(Source records)
--------

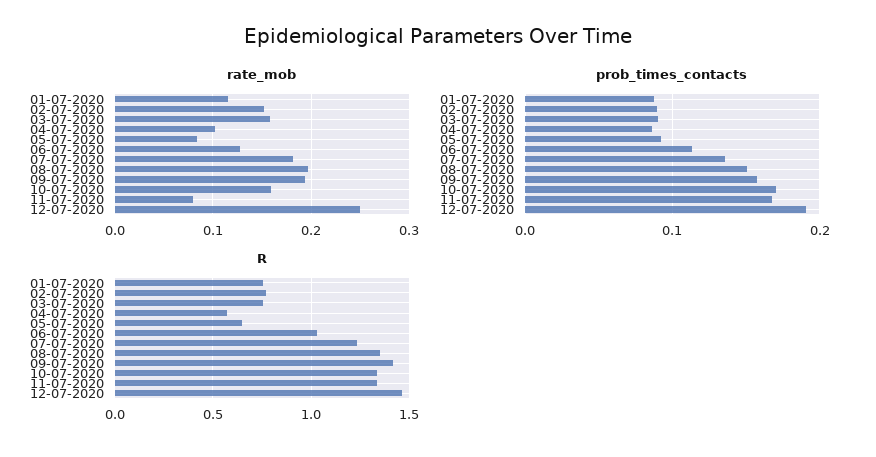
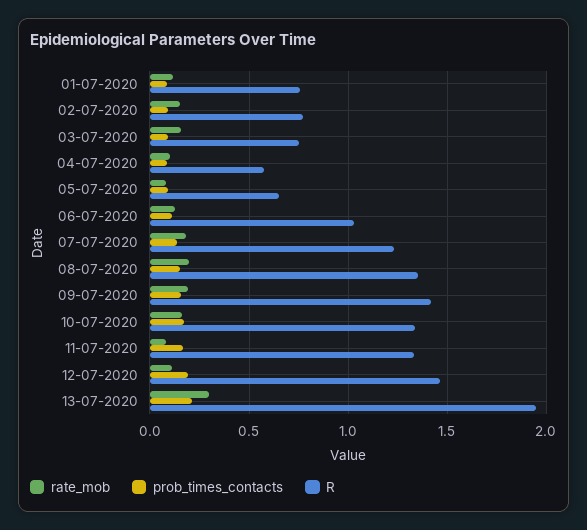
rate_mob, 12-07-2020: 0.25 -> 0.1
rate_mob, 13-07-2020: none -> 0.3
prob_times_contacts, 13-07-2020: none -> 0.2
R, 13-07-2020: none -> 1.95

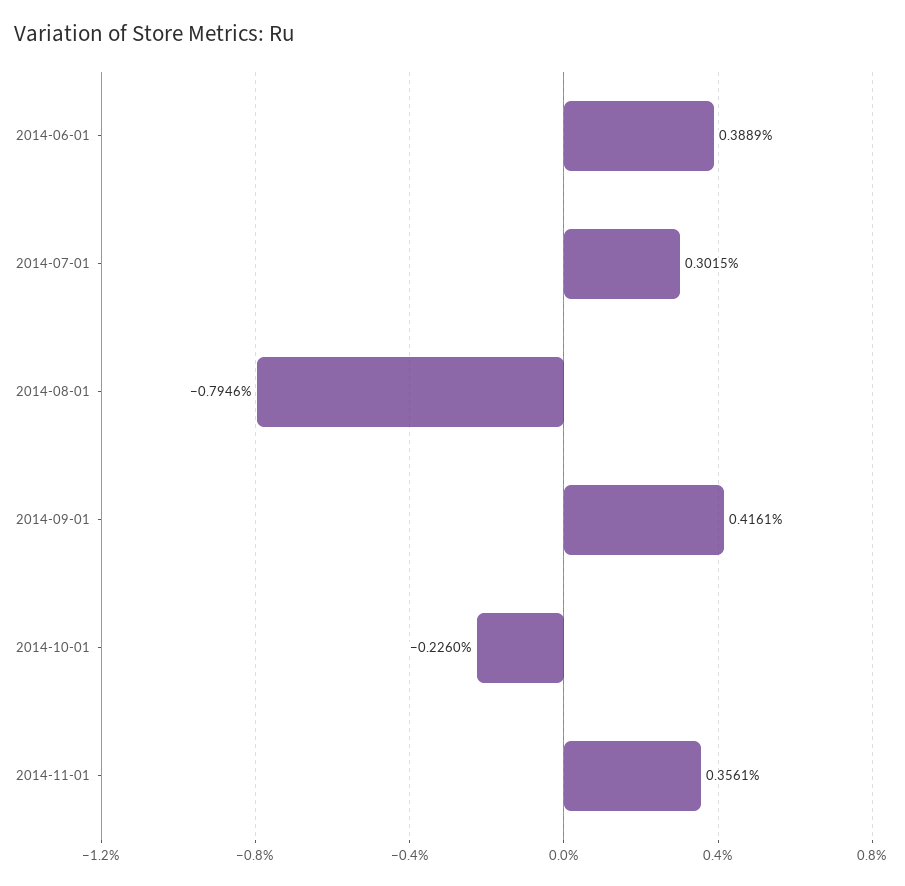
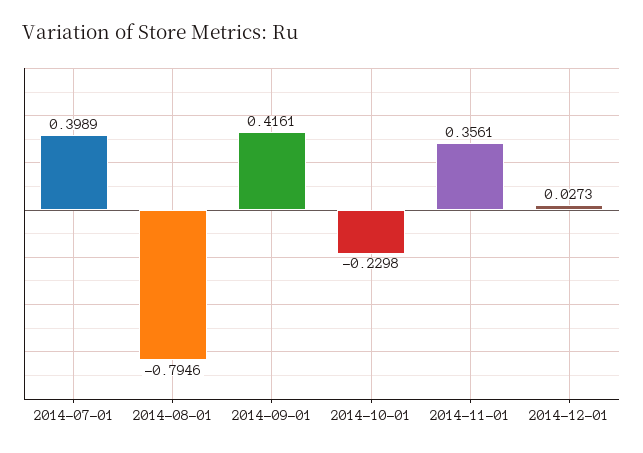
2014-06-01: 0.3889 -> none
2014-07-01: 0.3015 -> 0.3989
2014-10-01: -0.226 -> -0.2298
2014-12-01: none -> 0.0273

--------

▸ Assignment:
Write the records out again exactly; none of the pictures belong in the copy.

▸ Response area:
rate_mob, 12-07-2020: 0.25 -> 0.1
rate_mob, 13-07-2020: none -> 0.3
prob_times_contacts, 13-07-2020: none -> 0.2
R, 13-07-2020: none -> 1.95

2014-06-01: 0.3889 -> none
2014-07-01: 0.3015 -> 0.3989
2014-10-01: -0.226 -> -0.2298
2014-12-01: none -> 0.0273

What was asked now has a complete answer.